Call for Papers

Long papers may consist of up to 8 pages of content, plus unlimited pages for references and an appendix; final versions of long papers will be given one additional page of content (up to 9 pages) so that reviewers’ comments can be considered.

Short papers may consist of up to 4 pages of content, plus unlimited references and an appendix. Short papers will be given 5 content pages in the proceedings upon acceptance. Authors are encouraged to use this additional page to address reviewers’ comments in their final versions.
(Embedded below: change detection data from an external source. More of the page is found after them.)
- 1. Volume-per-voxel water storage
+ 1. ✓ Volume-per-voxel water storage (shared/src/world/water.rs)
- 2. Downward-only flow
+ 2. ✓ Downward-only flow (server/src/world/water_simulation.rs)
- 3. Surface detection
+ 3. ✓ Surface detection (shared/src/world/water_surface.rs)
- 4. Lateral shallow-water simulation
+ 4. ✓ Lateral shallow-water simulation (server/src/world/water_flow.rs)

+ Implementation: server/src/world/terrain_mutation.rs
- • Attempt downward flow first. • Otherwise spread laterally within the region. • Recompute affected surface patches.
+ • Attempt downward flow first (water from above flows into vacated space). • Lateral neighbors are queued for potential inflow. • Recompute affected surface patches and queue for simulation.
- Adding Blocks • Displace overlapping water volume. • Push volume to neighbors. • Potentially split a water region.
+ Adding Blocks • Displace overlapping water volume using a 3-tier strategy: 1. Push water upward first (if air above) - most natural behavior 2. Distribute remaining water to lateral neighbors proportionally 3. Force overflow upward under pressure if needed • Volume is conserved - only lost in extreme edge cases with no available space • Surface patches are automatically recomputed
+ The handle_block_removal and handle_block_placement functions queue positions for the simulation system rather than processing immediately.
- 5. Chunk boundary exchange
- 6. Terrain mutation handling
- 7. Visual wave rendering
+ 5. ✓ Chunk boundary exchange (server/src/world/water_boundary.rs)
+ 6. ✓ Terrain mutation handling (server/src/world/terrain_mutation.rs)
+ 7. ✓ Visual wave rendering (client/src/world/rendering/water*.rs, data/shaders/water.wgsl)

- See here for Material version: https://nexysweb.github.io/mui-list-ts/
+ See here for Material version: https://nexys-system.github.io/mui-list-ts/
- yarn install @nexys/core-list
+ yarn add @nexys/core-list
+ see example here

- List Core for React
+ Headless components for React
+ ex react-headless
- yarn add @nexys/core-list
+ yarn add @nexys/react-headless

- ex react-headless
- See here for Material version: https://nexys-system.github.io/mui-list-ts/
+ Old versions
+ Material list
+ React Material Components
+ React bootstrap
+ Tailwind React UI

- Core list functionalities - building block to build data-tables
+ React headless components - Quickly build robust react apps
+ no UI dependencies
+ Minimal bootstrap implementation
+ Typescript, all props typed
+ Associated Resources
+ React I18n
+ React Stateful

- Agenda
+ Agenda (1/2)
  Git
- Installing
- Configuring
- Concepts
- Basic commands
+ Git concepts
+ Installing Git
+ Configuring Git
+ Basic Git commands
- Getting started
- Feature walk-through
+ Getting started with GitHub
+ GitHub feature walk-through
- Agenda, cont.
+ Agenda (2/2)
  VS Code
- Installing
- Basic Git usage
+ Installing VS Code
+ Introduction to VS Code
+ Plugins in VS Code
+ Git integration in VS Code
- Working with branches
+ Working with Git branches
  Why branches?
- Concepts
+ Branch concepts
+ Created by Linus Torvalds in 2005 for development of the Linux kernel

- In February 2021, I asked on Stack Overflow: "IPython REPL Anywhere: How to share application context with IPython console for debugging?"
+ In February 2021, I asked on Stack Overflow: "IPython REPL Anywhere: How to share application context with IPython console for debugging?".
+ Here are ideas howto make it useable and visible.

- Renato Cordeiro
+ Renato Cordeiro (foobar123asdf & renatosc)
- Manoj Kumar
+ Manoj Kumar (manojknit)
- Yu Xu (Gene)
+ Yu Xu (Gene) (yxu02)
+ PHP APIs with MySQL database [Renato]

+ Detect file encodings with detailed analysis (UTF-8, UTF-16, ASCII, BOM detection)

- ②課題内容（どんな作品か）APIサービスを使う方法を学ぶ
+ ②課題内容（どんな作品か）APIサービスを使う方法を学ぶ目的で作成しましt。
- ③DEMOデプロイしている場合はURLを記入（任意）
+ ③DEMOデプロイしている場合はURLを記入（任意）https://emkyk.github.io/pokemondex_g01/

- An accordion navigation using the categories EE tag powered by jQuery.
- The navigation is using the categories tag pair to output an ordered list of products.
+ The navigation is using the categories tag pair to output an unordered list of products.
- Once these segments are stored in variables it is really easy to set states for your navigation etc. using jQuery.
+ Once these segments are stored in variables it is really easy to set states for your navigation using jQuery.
We are also including a non-archival track to allow dual submission of work to ALVR 2024 and other conferences/journals. Space permitting, these submissions will still participate and present their work in the workshop and will be hosted on the workshop website but will not be included in the official proceedings. Please apply the ACL format and submit through openreview but indicate that this is a cross-submission (non-archival) at the bottom of the submission form.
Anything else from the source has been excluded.